Pernah suatu kali, gue nggak diajak ngampung, entah alasannya kenapa. Sedih, dong, rasanya kayak didepak dari geng, padahal mungkin dia cuma lupa ngajak aja. I have this tendency to overthink stuff and take something way far more serious than it should be, but I forced myself not to dan pura-pura nitip martabak sebagai oleh-oleh. "Mau martabak, hehehe," kata gue manja dan dibalas dengan, "Mahal, ngapain juga beliin lo martabak." Rasanya pingin nyebur ke sawah sebelah barak.

Berhubung barak gue difasilitasi dengan modem wifi.id, jadilah gue begadang berduaan dengan laptop, sementara dua teman barak gue udah pada di dunia mimpi masing-masing. Tiba-tiba gue dapat LINE call dari salah satu kawan gue, menginstruksikan gue untuk ke koridor barak. "Ket, koridor bentar, dah," katanya.

"Ngapain, Pin" tanya gue.

"Dibawain martabak nih sama si Puki," balasnya.
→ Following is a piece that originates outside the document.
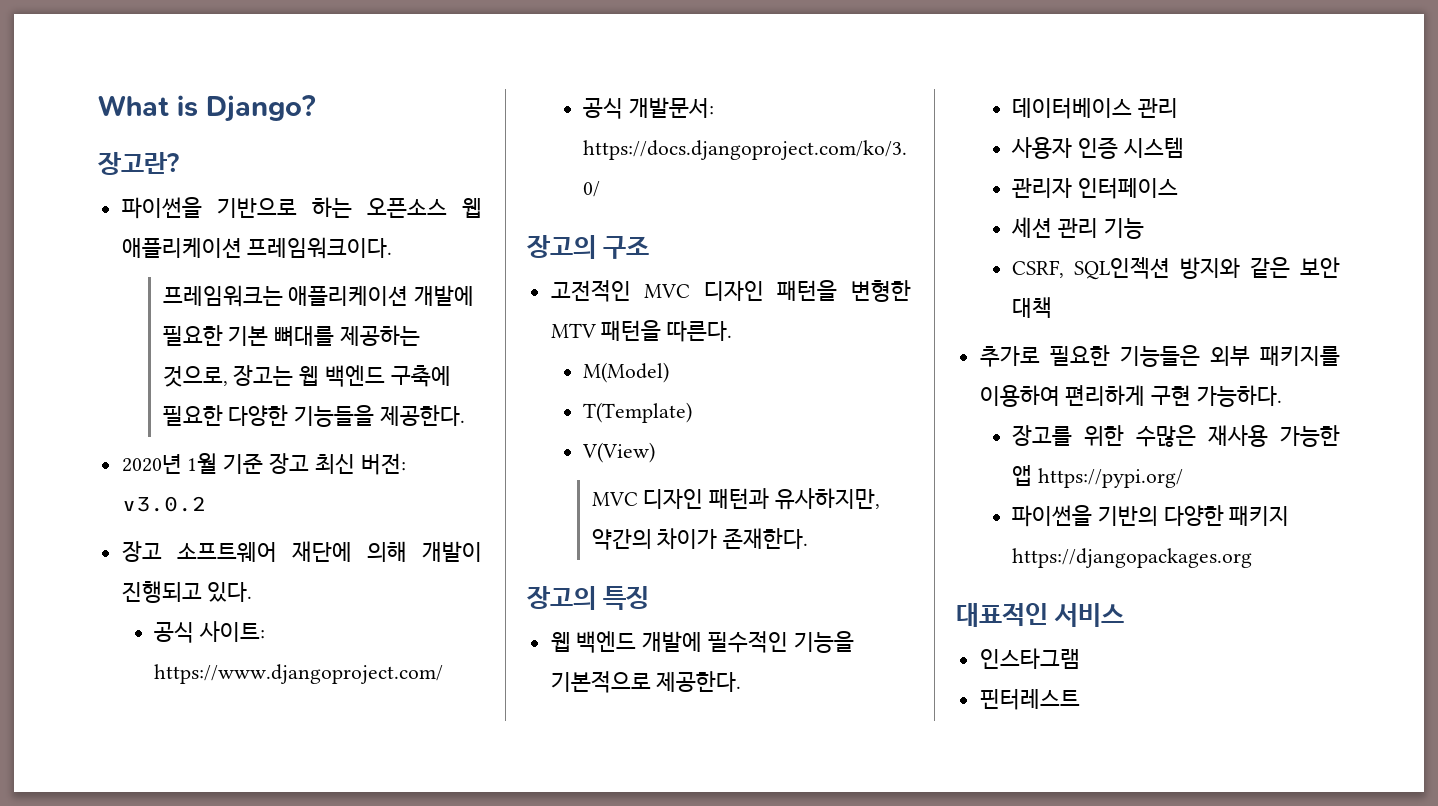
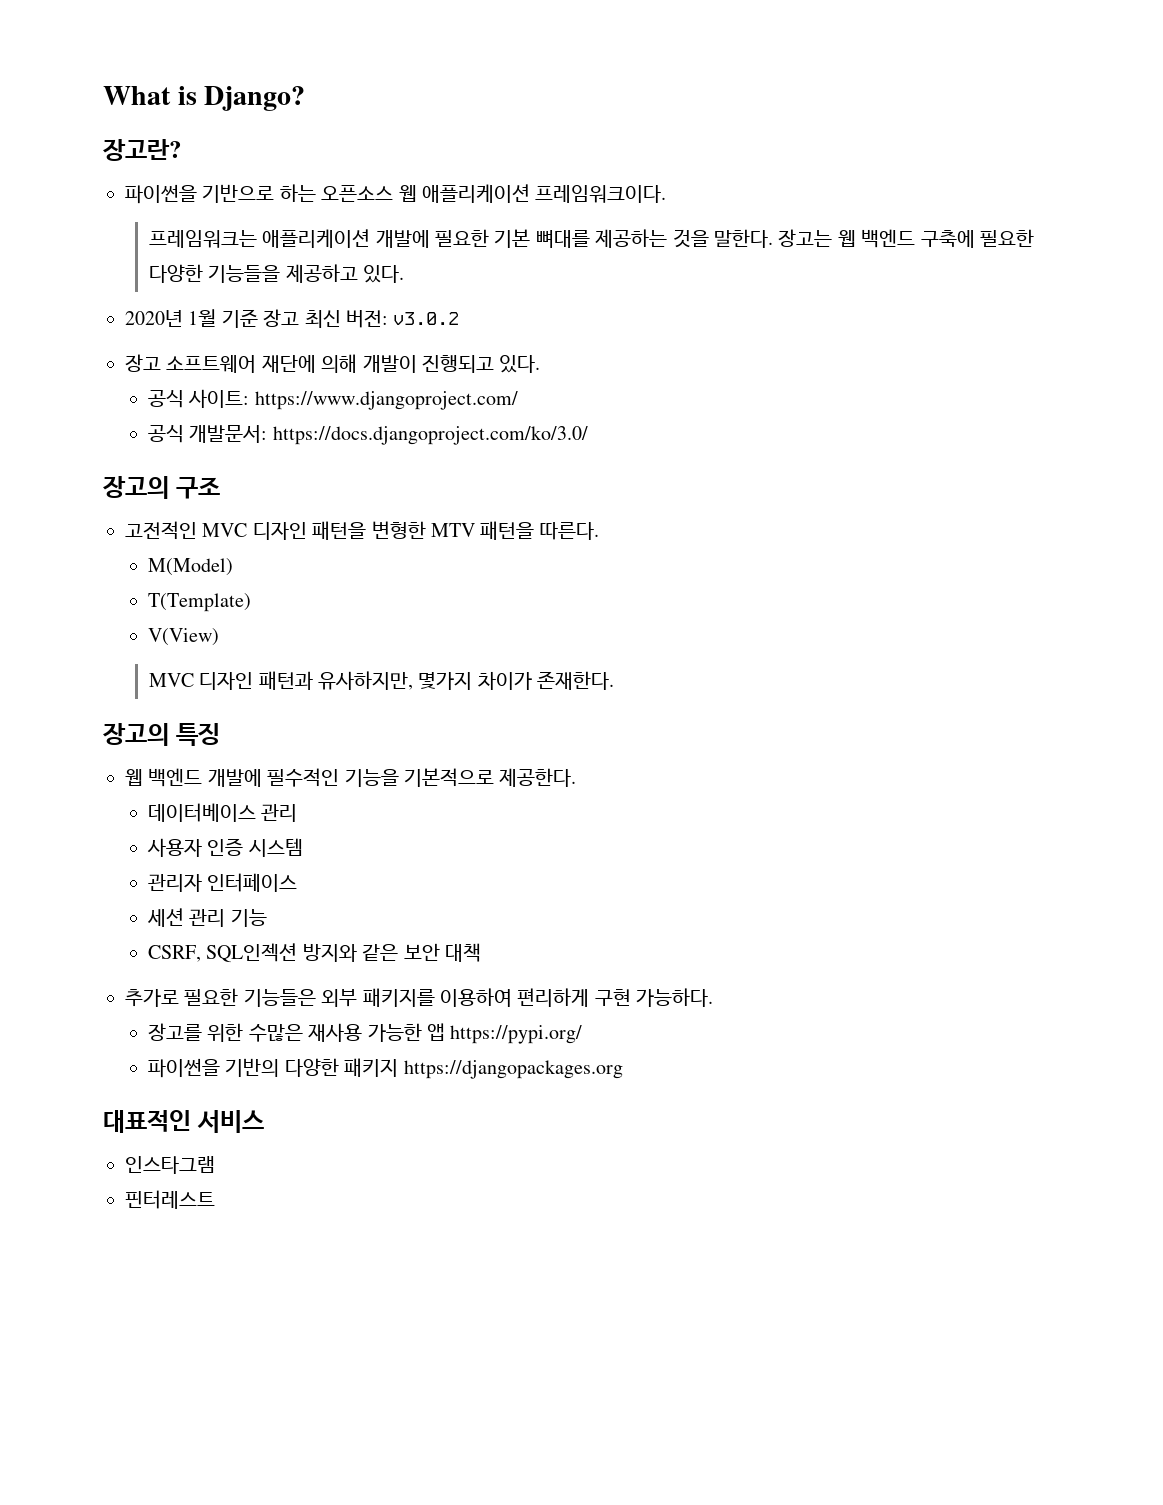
- 프레임워크는 애플리케이션 개발에 필요한 기본 뼈대를 제공하는 것으로, 장고는 웹 백엔드 구축에 필요한 다양한 기능들을 제공한다.
+ 프레임워크는 애플리케이션 개발에 필요한 기본 뼈대를 제공하는 것을 말한다. 장고는 웹 백엔드 구축에 필요한 다양한 기능들을 제공하고 있다.
- MVC 디자인 패턴과 유사하지만, 약간의 차이가 존재한다.
+ MVC 디자인 패턴과 유사하지만, 몇가지 차이가 존재한다.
Wah, langsung lupa diri. Gue mencolot dari kasur, buru-buru pakai celana training dan kaos olahraga, dan meluncur ke koridor barak. Waktu itu belum ada CCTV, jadi taruna masih bebas berkeliaran diatas jam tidur. Kalau sekarang, mah, udah lebih ketat.

Bener, dong, gue dibawain martabak. Pertama dan terakhir kalinya. Dan gue sekaget itu karena gue tau betapa meditnya sahabat gue yang satu itu (baca cerita gue yang ini, deh). Seketika langsung seneng. Setelah gue terima kotak martabaknya, gue balik ke barak, dan bangunin teman-teman gue.

"Wey, martabak, nih," teriak gue.

Ngemil, deh. Abis itu ngantuk. Kemudian tidur nyenyak.



Bagi gue, orang yang paling baik di dunia adalah orang yang ngasih gue makanan. And, boy, you're one and always have been.